Image: U.S. Congress.

After seeing the suspicious edits, Wikinews examined the edit history for Austria’s article to see if any other suspicious edits were made. After a brief search, Wikinews discovered that the IP address 65.189.244.162 removed the same information just 15 days earlier on March 3, being the first address to remove the information. Only one edit has been made to Wikipedia from that IP address so far. After tracing the address, Wikinews discovered the person who made the edits lives in or near Fairborn, which is located 8.5 miles from Beavercreek, where Austria currently resides. Austria also grew up in Xenia which is located just 12 miles from Fairborn and only 8 miles from Beavercreek.

Another individual, with the IP address 75.187.63.132, also removed the allegations of plagiarism from Austria’s article in February. The individual removed what they called “Politically Motivated BS [bullshit]” from the article of Deborah Pryce, former congresswoman for Ohio’s 15th congressional district. The information was related to fundraisers between 2001 and 2004 that were held at restaurants belonging to convicted felon and former lobbyist Jack Abramoff. After tracing the IP address, Wikinews found that the edit was made from a computer located in Columbus, Ohio, the location of Pryce’s offices and one of the cities in Pryce’s district. Wikinews contacted Austria by e-mail for a statement, but so far there has been no response.

Following those discoveries, Wikinews investigated another IP address used by the U.S. House of Representatives. On April 30, 2009, the address 143.231.249.138 made an edit that listed Devin Nunes, the representative for California’s 21st congressional district, as being a member of the Nazi Party. The address also made less questionable edits, but after investigating further, it was discovered that the IP address removed critical information on April 29 from the article of Gregory Meeks, the representative for New York’s 6th congressional district. The information removed was related to a column by the the New York Times which stated that Meeks initially supported former 2008 presidential candidate Hillary Clinton over Barack Obama in the race for the White House. According to the Times, Meeks changed his support to Obama because he was part of “a young black political class [which was] seeking to assert the neighborhood’s power against what it sees as an older establishment, based in Harlem, that has long exercised disproportionate influence in New York City.”

The address 143.231.249.138 was also responsible for adding highly biased statements to articles related to abortion. On March 16, 2009 it altered the Wikipedia article Crisis pregnancy center, adding that the centers were “abortion mills, which exist only to kill people, also present themselves as medical facilities.” On March 20, the IP changed the Project Rachel article to include, “millions of women have deep regrets and, often, suffer psychological problems after undergoing an abortion–a fact the abortion industry and mass media will not admit.” 143.231.249.141 also added racial slurs and references to gay pedophilia into William A. Donohue‘s article in February, saying he has “participated in the controversial act of ‘tabeling’, in which he takes a small child, places him upon a table, and ‘puts the lord inside him.'”

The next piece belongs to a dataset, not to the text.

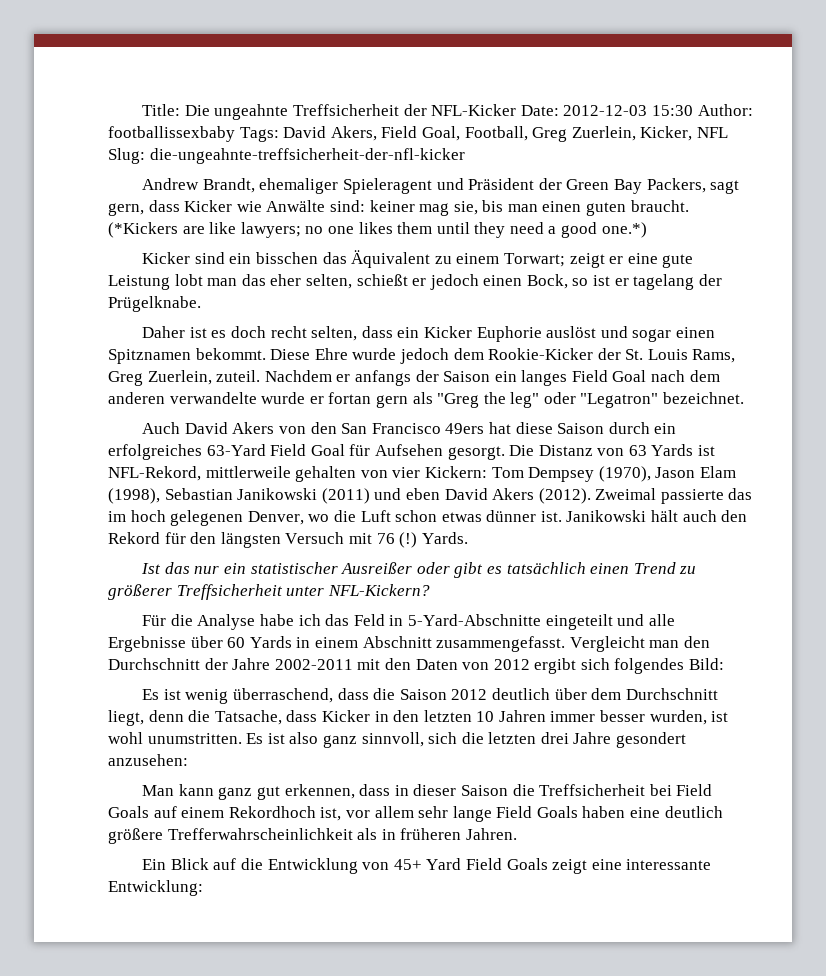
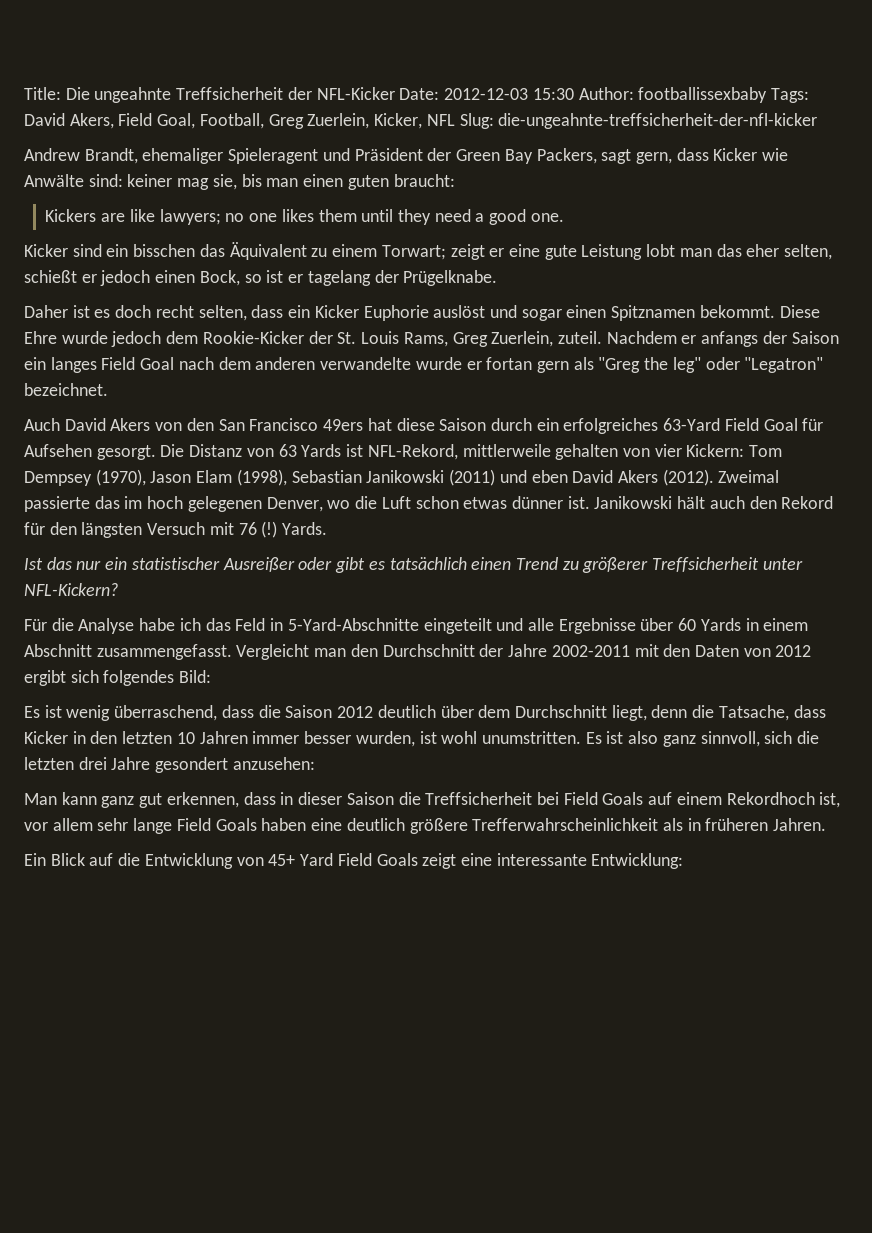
[630,200,689,212] [108,222,178,238] braucht. (*Kickers -> [393,174,455,187] [45,209,97,222] braucht: // Kickers
[601,222,647,238] one.*) -> [530,213,564,222] one.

In an attempt to find out where the edits were being made and by whom, Wikinews contacted the Electronic Frontier Foundation to receive advice on how to file an information request with the U.S. government under the Freedom of Information Act (FOIA). The request would have been made to release the names of the individuals and offices responsible for the edits. However, according to Marcia Hofmann, a staff attorney for the EFF, who specializes in FOIA related matters, the U.S. government is not required to provide the information.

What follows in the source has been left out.